There are many more resources out there that bring this technique into more specialized niches, and it seems like everyone has a use-case once they have access to private data. There are also a ton of sequestered datasets out there that would have collective benefits if people with access to the data and access to the right DP tooling were to create differentially private releases.

You also asked about more sophisticated attacks. This paper from Cynthia Dwork et al discusses some additional attacks. In addition, this paper talks about membership inference attacks specifically for machine learning.

0 replies

tombisho · 2021-08-25T17:22:59Z

tombisho
Aug 25, 2021

I'd like to join this discussion if I may!

I am familiar with the example in the "simple attack" notebook. In the notebook you allow the query to be run 10k times to demonstrate that even after that many examples, the attacker doesn't get the true POI salary. In the comments you say that the attacker in fact could only run the query once (using their epsilon of 1).

How do you prevent them from running the query more than once? I guess my question is how do you actually enforce the budget? For example I might ask a very slightly different query each time (e.g. removing some other person from the data each time). How do you monitor that? It feels like I am missing a fundamental part of how SmartNoise works!

Thanks and congratulations on the great work so far

Tom

7 replies

tombisho Aug 26, 2021

Hi Mike, thanks for this reply. I am an engineer not a mathematician so the references to the Dwork/Roth book are challenging for me.

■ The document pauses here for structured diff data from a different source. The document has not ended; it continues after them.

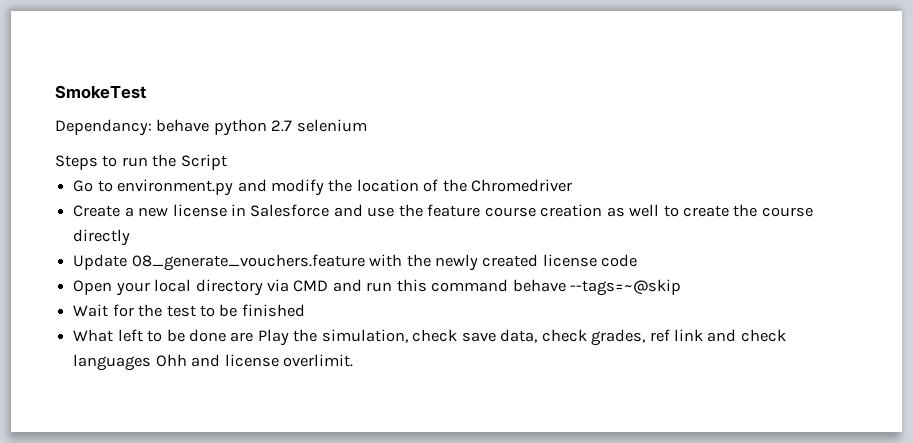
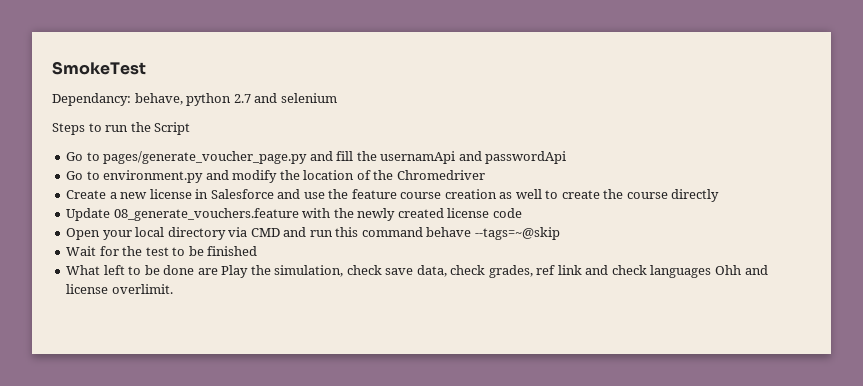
[156,119,210,132] behave -> [134,93,183,105] behave,
(293, 126) none -> [254,93,278,103] and
(227, 162) none -> [66,151,567,164] // Go to pages/generate_voucher_page.py and fill the usernamApi and passwordApi

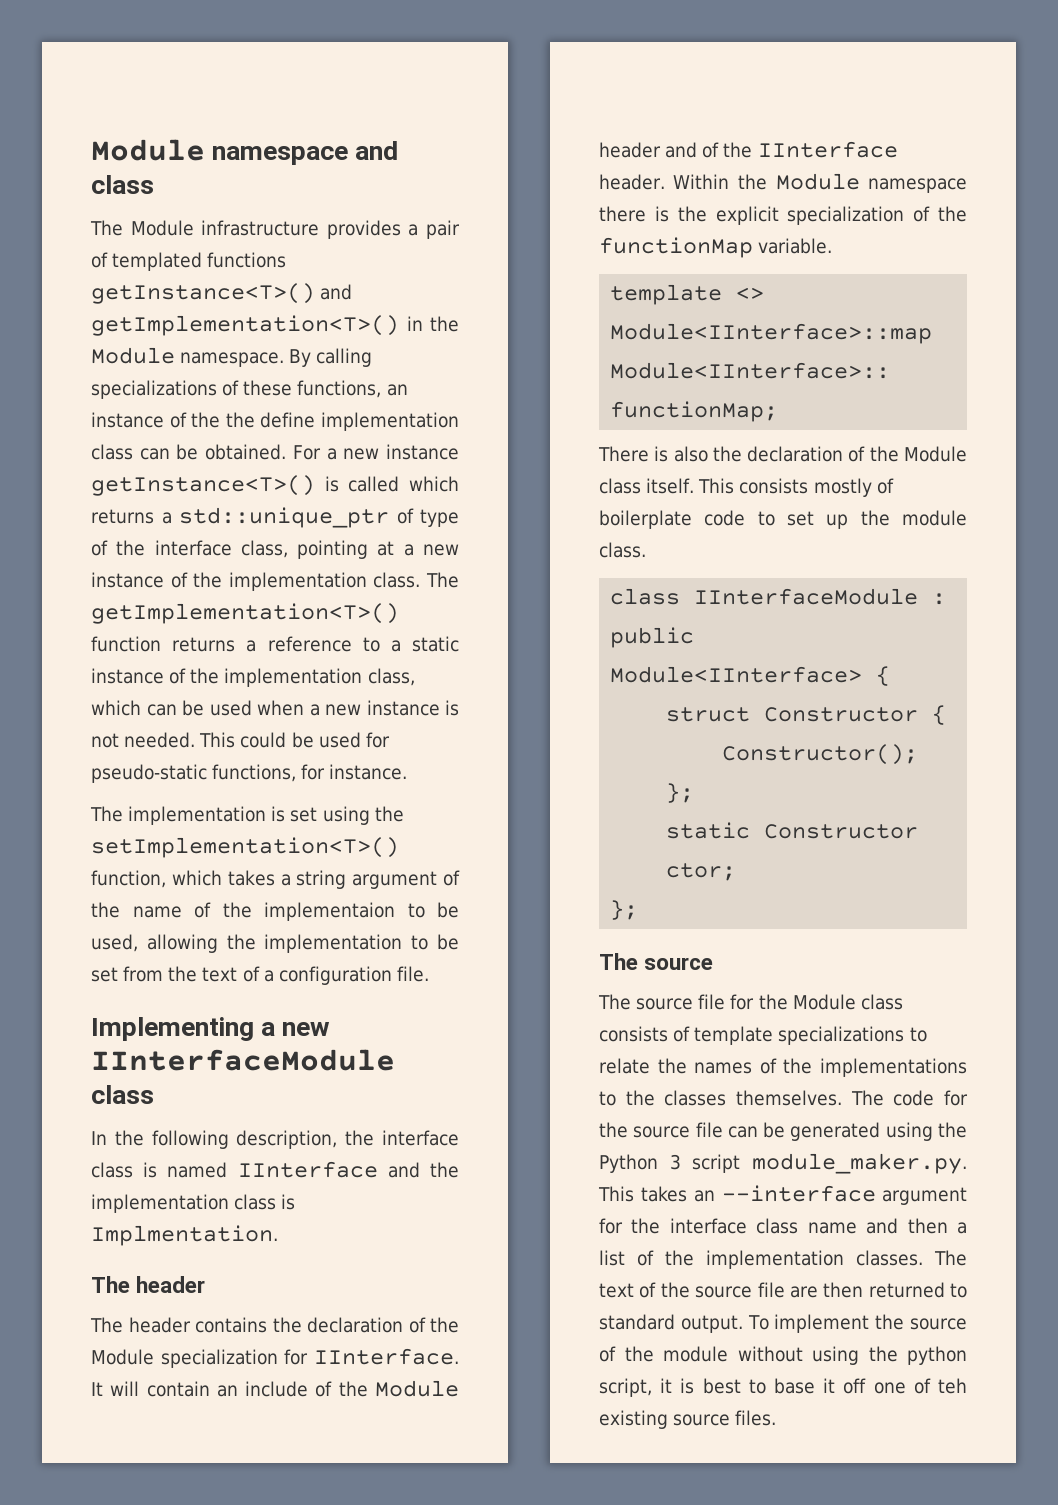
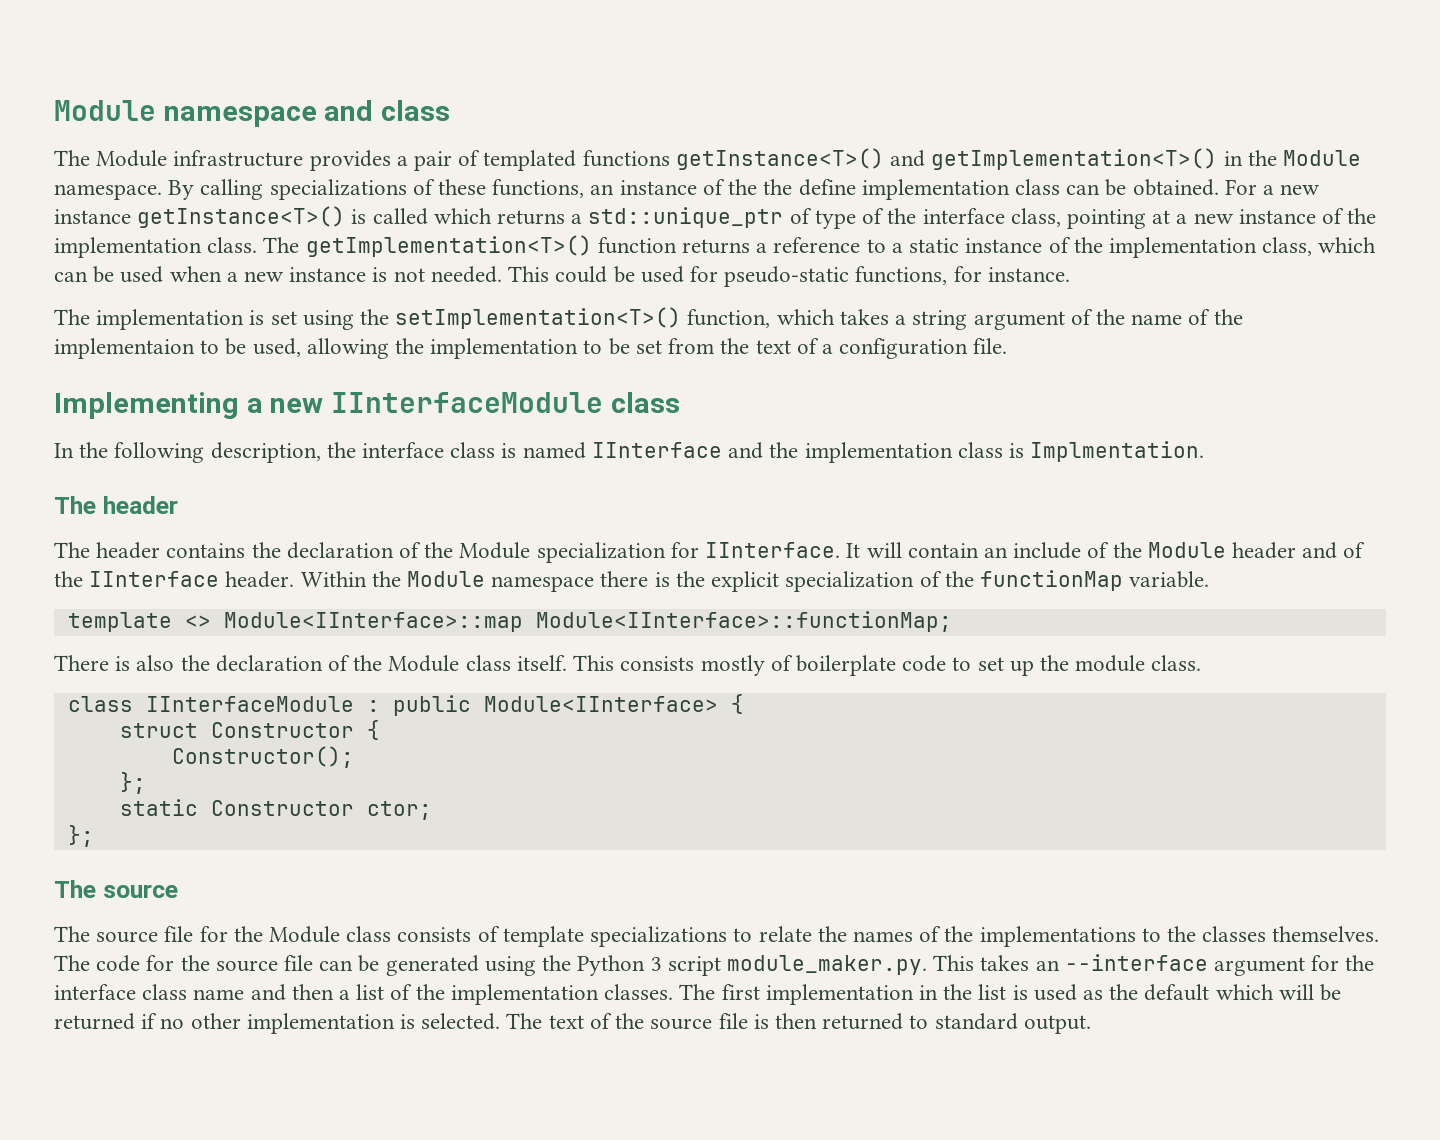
(967, 1258) none -> [721,984,1342,1005] [54,1013,543,1034] first implementation in the list is used as the default which will be returned if no other implementation is selected. The
[789,1286,818,1298] are -> [753,1014,769,1029] is
[747,1314,967,1333] [599,1346,967,1365] [599,1378,967,1397] [599,1410,777,1429] To implement the source of the module without using the python script, it is best to base it off one of teh existing source files. -> (1091, 1024) none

I will spend some more time digesting: maybe I have not fully understood how your response answers my question, but at the moment it feels like it is not quite what I was looking for. To clarify, my attack is simply to rerun the query 10k times - the part about running a slightly different query each time is an additional nuance.

In your first edit you suggested that my question is about the security model, and actually that is correct. I understand that in the real world the user wouldn't have direct access to the data. I can see that within an execution of with sn.Analysis() as analysis: there is a privacy budget which limits what can be done within that group of queries. In the example the same group of queries are re-run 10k times to show that in this case you get close to recovering the POI salary. Yet in the text it says that

In practice, they would see the result of only one simulation.

How is that enforced? It seems that if it is not, then the privacy budget equally is not enforcable.

I feel like I am missing a fundamental point somewhere. Maybe the assumption is that someone is not trying to break the privacy and so won't do the 10k queries?

As some background, I am a user of DataSHIELD, which has the familiar goals of allowing users to use the data without having full access. I'd be interested in your views on how DataSHIELD works compared to SmartNoise. Generally DataSHIELD relies more on k anonymity and other restrictions in the functions that can be applied to data.

Shoeboxam Aug 26, 2021
Maintainer

The clarification helps to narrow the question! Your budget is charged for each and every query you release, even if the query has an identical blueprint as a previous query. Based on that Dwork/Roth reference, it is completely valid to run and be charged for that same query multiple times. In fact, this is something a legitimate analyst may want to do. If an analyst wants to make one of their prior queries more accurate, they can release the same query again and average them together. In your example, you are charged 10k times.

In SmartNoise, each statistic you add to your analysis is only ever computed once, regardless of how many times you call release, because the result is cached. From the user perspective, if you want to re-release a prior query, you need to explicitly add it to the analysis again. From the library perspective, the overall budget usage is computed with the simplifying assumption that each statistic in the analysis is computed exactly once- and it's completely fine if these statistics share the same blueprints. This should show soundness up to each instance of an analysis.

In an ideal world, an analyst should only ever edit and view one analysis instance. There are some practical issues with this, but I won't go into that yet.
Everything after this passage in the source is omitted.